• YOUR OBJECTIVE:
Take every line in the entries that includes the word "class" and copy it.

• DATA PROVIDED:

·····

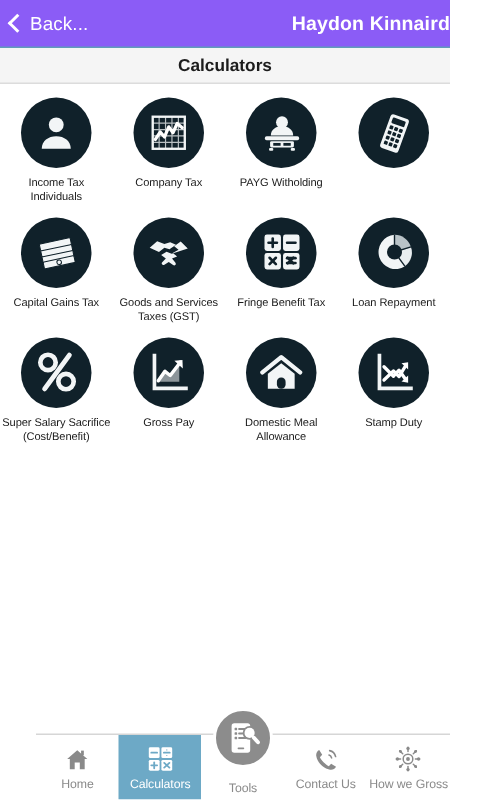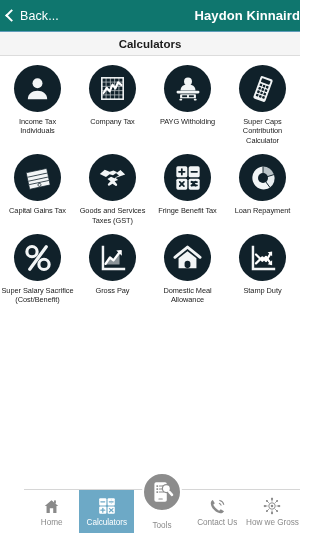--- a/index.html
+++ b/index.html
@@ -19,7 +19,7 @@
   
   .navbar {
     height: 32px;
-    background: #0f766e;
+    background: #8b5cf6;
     display: flex; align-items: center;
     position: relative;
     flex: 0 0 auto;

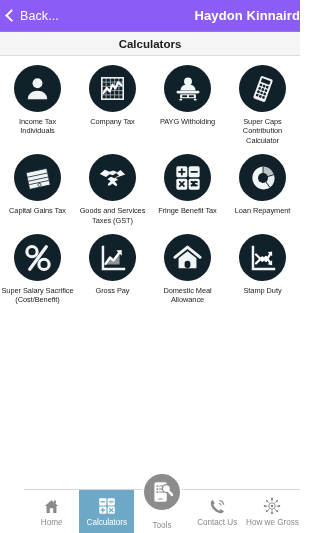--- a/index.html
+++ b/index.html
@@ -232,7 +232,6 @@
             </g>
           </svg>
         </div>
-        <div class="cell-label">Super Caps Contribution Calculator</div>
       </div>
 
       <div class="cell">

·····

• YOUR SOLUTION:
-        <div class="cell-label">Super Caps Contribution Calculator</div>
       <div class="cell">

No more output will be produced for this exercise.